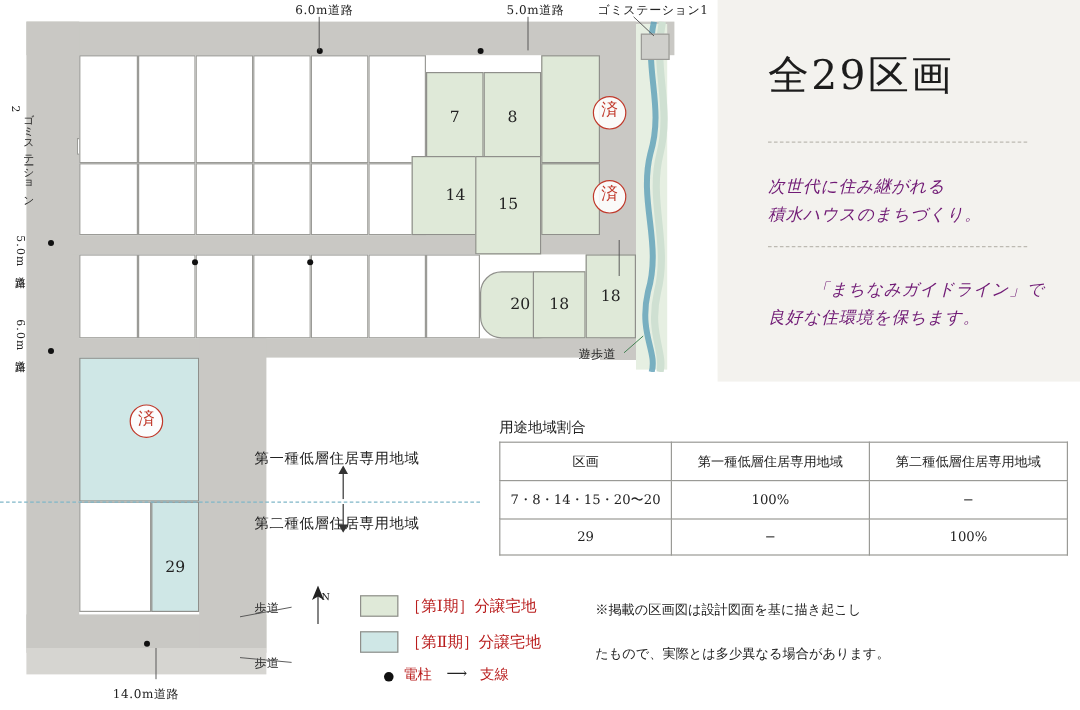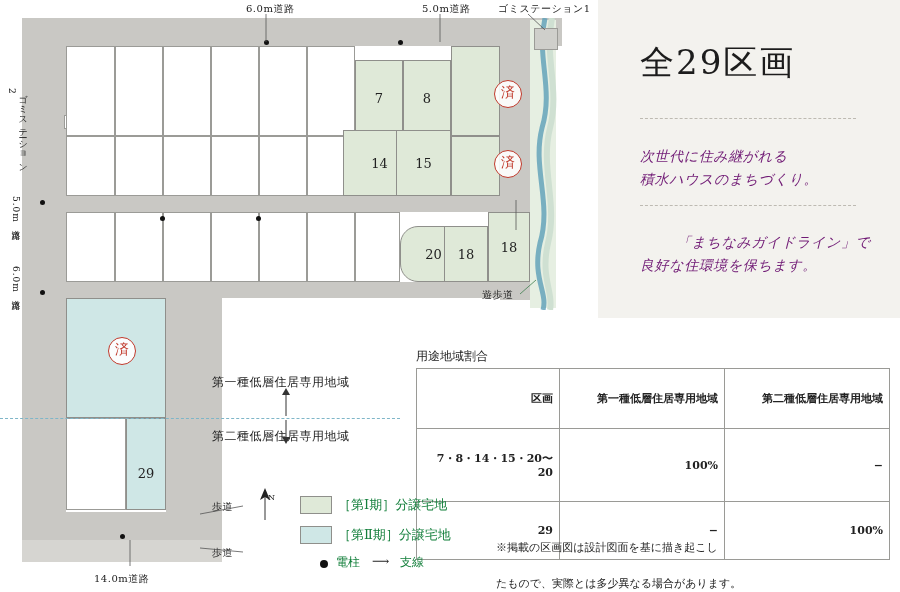--- a/index.html
+++ b/index.html
@@ -101,7 +101,7 @@
     <div class="lot green" style="left:343px;top:130px;width:73px;height:66px;">
       <span class="num">14</span>
     </div>
-    <div class="lot green" style="left:396px;top:130px;width:55px;height:66px;">
+    <div class="lot green" style="left:396px;top:130px;width:55px;height:82px;">
       <span class="num">15</span>
     </div>
     <div class="lot green" style="left:451px;top:136px;width:49px;height:60px;"></div>

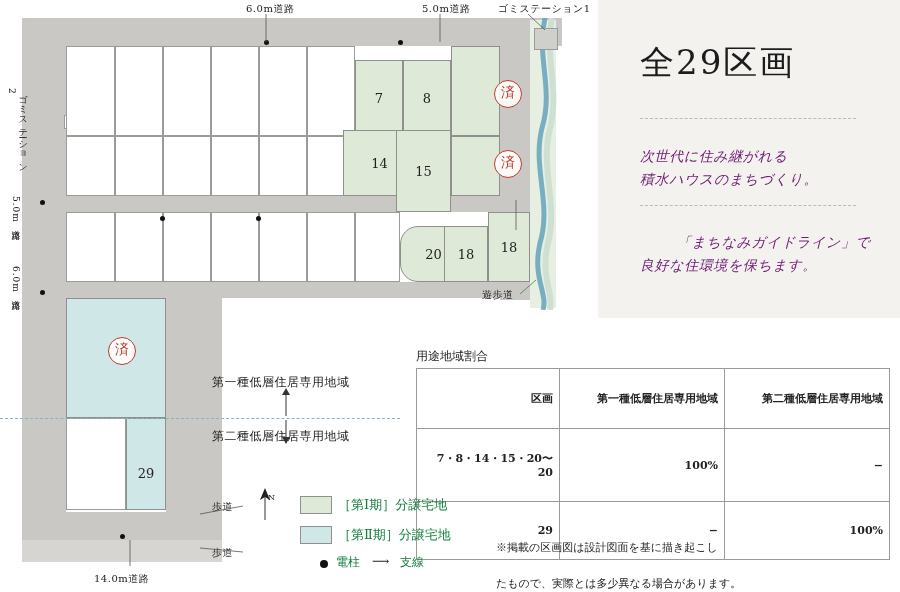--- a/index.html
+++ b/index.html
@@ -33,7 +33,7 @@
   
   .tbl-title{position:absolute;left:416px;top:348px;font-family:"DejaVu Serif",serif;font-size:12px;color:#222;}
   table.zoning{position:absolute;left:416px;top:368px;border-collapse:collapse;font-family:"DejaVu Serif",serif;font-size:11px;color:#222;}
-  table.zoning th,table.zoning td{border:1px solid #9a9a96;text-align:right;padding:22px 6px;font-weight:bold;}
+  table.zoning th,table.zoning td{border:1px solid #9a9a96;text-align:center;padding:8px 6px;font-weight:normal;}
   table.zoning th{background:#ffffff;}
 
   

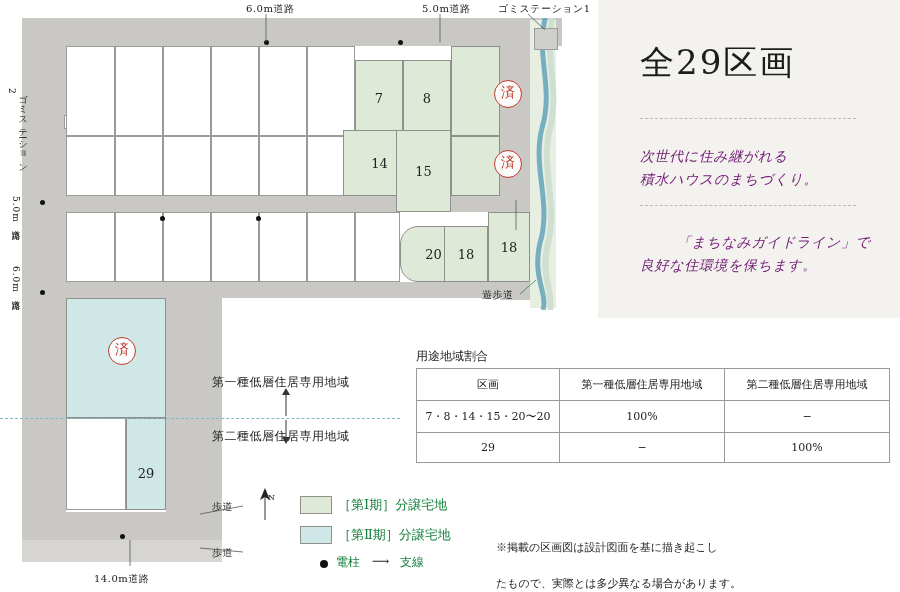--- a/index.html
+++ b/index.html
@@ -38,7 +38,7 @@
 
   
   .lg-sw{position:absolute;width:30px;height:16px;border:1px solid #8f8f8b;}
-  .lg-tx{position:absolute;font-family:"DejaVu Serif",serif;font-size:13px;color:#15803d;}
+  .lg-tx{position:absolute;font-family:"DejaVu Serif",serif;font-size:13px;color:#b91c1c;}
   .note{position:absolute;font-family:Liberation Sans, sans-serif;font-size:11px;line-height:18px;color:#222;margin-top:38px;}
   .compass{position:absolute;}
   .legend-dot{position:absolute;width:8px;height:8px;border-radius:50%;background:#111;}

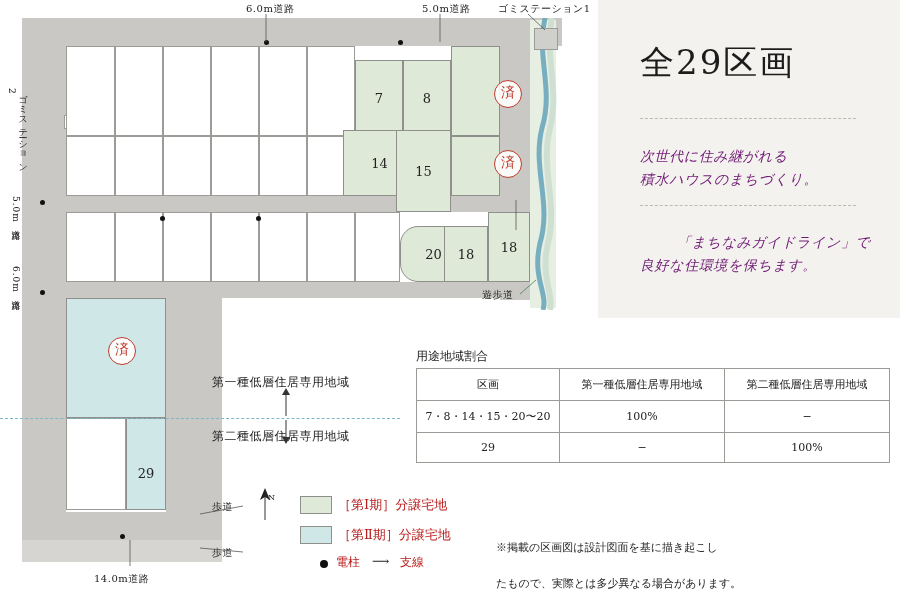--- a/index.html
+++ b/index.html
@@ -39,7 +39,7 @@
   
   .lg-sw{position:absolute;width:30px;height:16px;border:1px solid #8f8f8b;}
   .lg-tx{position:absolute;font-family:"DejaVu Serif",serif;font-size:13px;color:#b91c1c;}
-  .note{position:absolute;font-family:Liberation Sans, sans-serif;font-size:11px;line-height:18px;color:#222;margin-top:38px;}
+  .note{position:absolute;font-family:Liberation Sans, sans-serif;font-size:11px;line-height:18px;color:#222;}
   .compass{position:absolute;}
   .legend-dot{position:absolute;width:8px;height:8px;border-radius:50%;background:#111;}
   .arrow-lbl{position:absolute;font-family:"DejaVu Serif",serif;font-size:12px;color:#222;}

• _TASK TO COMPLETE_
Count the lines of the material above that contain "note"; your reply is that number and no more.

• _PROBLEM SOLUTION_
3